Find a detailed description of both Intel® AVX512-DL Boost fused instruction and the FMA-based instructions, as well as the theoretical peak compute gains, in this white paper: Lower Numerical Precision Deep Learning Inference and Training.

## Code Sample

This code sample uses Intel AVX-512 intrinsics to illustrate the use of both Intel® AVX512-DL Boost fused instruction and the three equivalent FMA-based instructions.

Find the prototypes for Intel AVX-512 intrinsics in the immintrin.h header file:

#include <immintrin.h>

The Intel AVX-512 intrinsic functions use C data types as operands representing the 512-bit registers used in the operations. The **__m512i** data type can hold 64 8-bit integer values, 32 16-bit values, or 16 32-bit values. This code sample uses these three contents:

int8_t op1_int8[64]; int8_t op2_int8[64]; int op3_int[16]; int16_t op4_int16[32]; __m512i v1_int8; __m512i v2_int8; __m512i v3_int; __m512i v4_int16;

Data from memory can be loaded into the registers using the **_mm512_load_si512** function.

(…) v1_int8 =_mm512_load_si512(&op1_int8); v2_int8 =_mm512_load_si512(&op2_int8); v3_int =_mm512_load_si512(&op3_int); v4_int16 =_mm512_load_si512(&op4_int16);

Once the data is loaded, perform the dot product operation using the fused instruction **vpdpbusds**, which is called via the intrinsic function **_mm512_dpbusds_epi32** . This instruction multiplies groups of four adjacent pairs of unsigned 8-bit integers in **v1_int8** with corresponding signed 8-bit integers in **v2_int8**, producing four intermediate signed 16-bit results. It then adds these four results with the corresponding 32-bit integer in **v3_int** using signed saturation, and returns the packed 32-bit results:

// PERFORM THE DOT PRODUCT OPERATION USING FUSED INSTRUCTION result = _mm512_dpbusds_epi32(v3_int, v1_int8, v2_int8); presult = (int*) &result; printf("RESULTS USING FUSED INSTRUCTION: \n "); for (int j = 15; j >= 0; j--) cout << presult[j]<<" ";

It is also possible to perform the same dot product operation using three separate FMA instructions **vpmaddubsw**, **vpmaddwd** and **vpaddd** (which are called using the intrinsic functions **_mm512_maddubs_epi16**, **_mm512_madd_epi16** and **_mm512_add_epi32**, respectively):

// PERFORM THE DOT PRODUCT OPERATION USING A SEQUENCE OF 3 INSTRUCTIONS // Vertically multiply two 8-bit integers, // then horizontally add adjacent pairs of 16-bit integers __m512i vresult1 = _mm512_maddubs_epi16(v1_int8,v2_int8); // Upconvert to 32-bit and horizontally add neighbors.
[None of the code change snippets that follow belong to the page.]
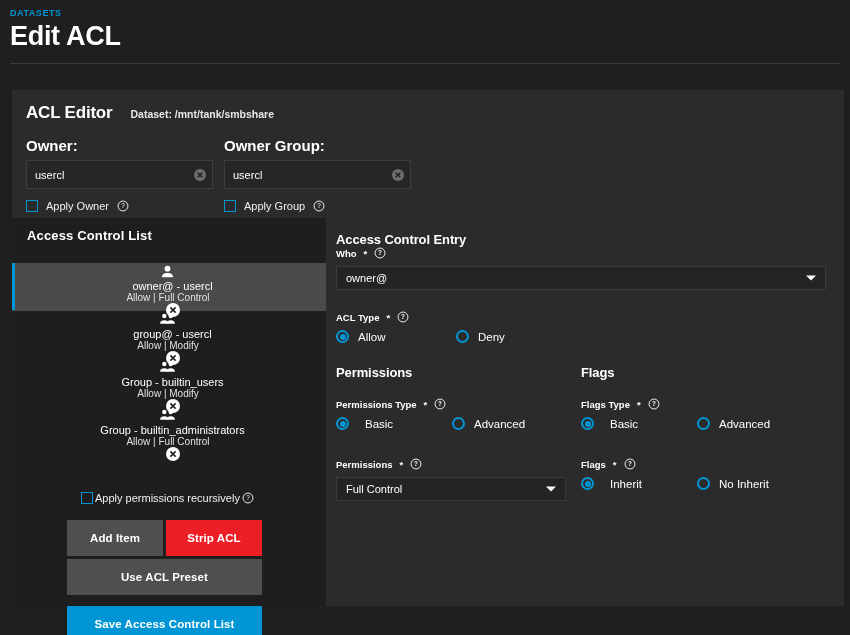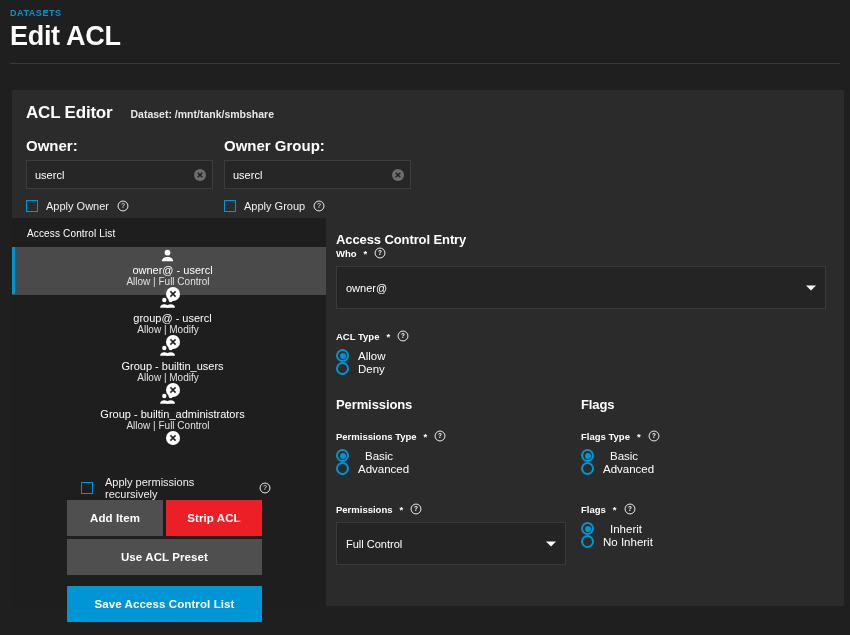--- a/index.html
+++ b/index.html
@@ -151,9 +151,9 @@
   }
 
   .acl-list-header {
-    font-size: 10px;
-    font-weight: 400;
-    padding: 10px 0 8px 15px;
+    font-size: 13px;
+    font-weight: 700;
+    padding: 10px 0 20px 15px;
     color: #ffffff;
     letter-spacing: 0.15px;
   }

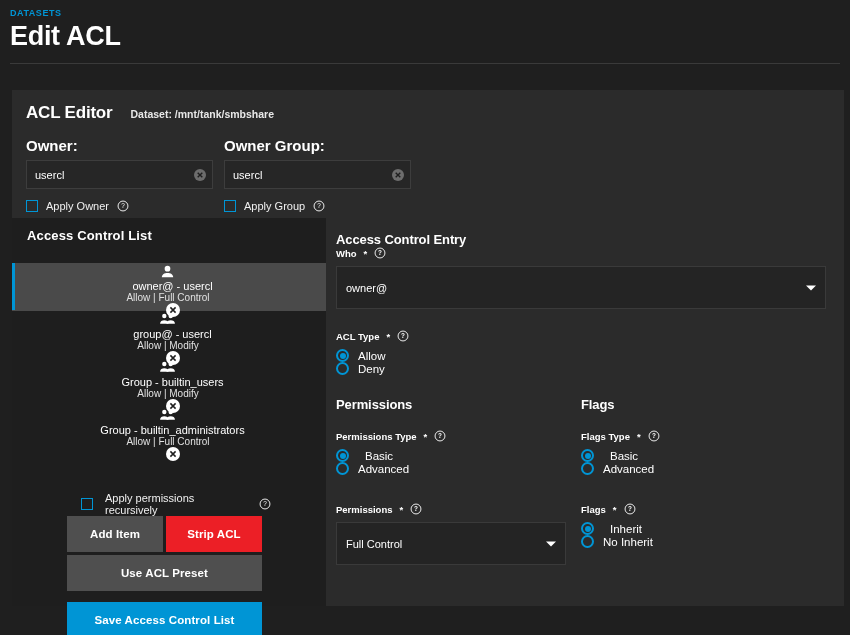--- a/index.html
+++ b/index.html
@@ -260,7 +260,7 @@
   .req { color: #ffffff; }
   .select-box {
     position: relative;
-    height: 43px;
+    height: 24px;
     background: #242424;
     border: 1px solid #3a3a3a;
     display: flex;

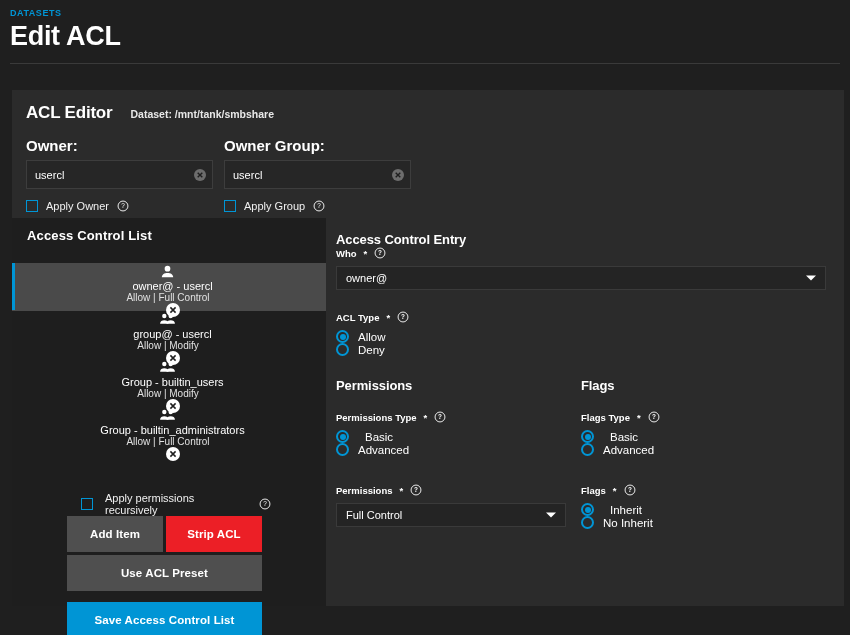--- a/index.html
+++ b/index.html
@@ -282,7 +282,6 @@
   .radio-row {
     display: flex;
     margin-top: 2px;
-    flex-direction: column;
   }
   .radio-item {
     display: flex;

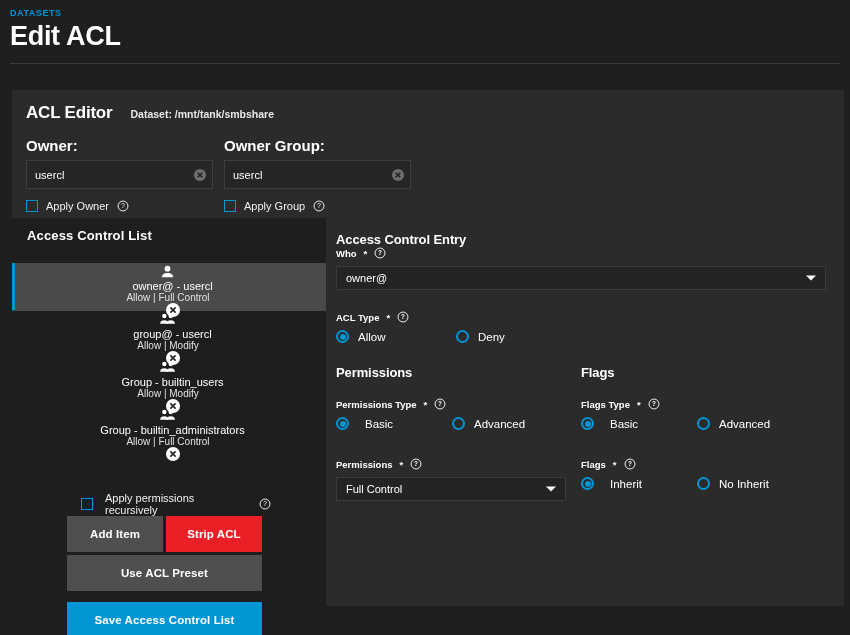--- a/index.html
+++ b/index.html
@@ -213,7 +213,8 @@
   .recursive-line {
     display: flex;
     align-items: center;
-    gap: 12px;
+    gap: 2px;
+    margin-bottom: 16px;
     margin-left: 14px;
   }
   .recursive-line .cbox { border-color: #0095d5; }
Multiply by 1. __m512i vresult2 = _mm512_madd_epi16(vresult1,v4_int16); // Add packed 32-bit integers result = _mm512_add_epi32(vresult2,v3_int); printf("RESULTS USING SEQUENCE OF 3 INSTRUCTIONS: \n "); presult = (int*) &result;

Find detailed descriptions of Intel AVX-512 intrinsics in the Intel® Intrinsics Guide. A detailed description of the lower precision dot product operations, as well as their advantages in deep learning, can be found in this white paper: Lower Numerical Precision Deep Learning Inference and Training.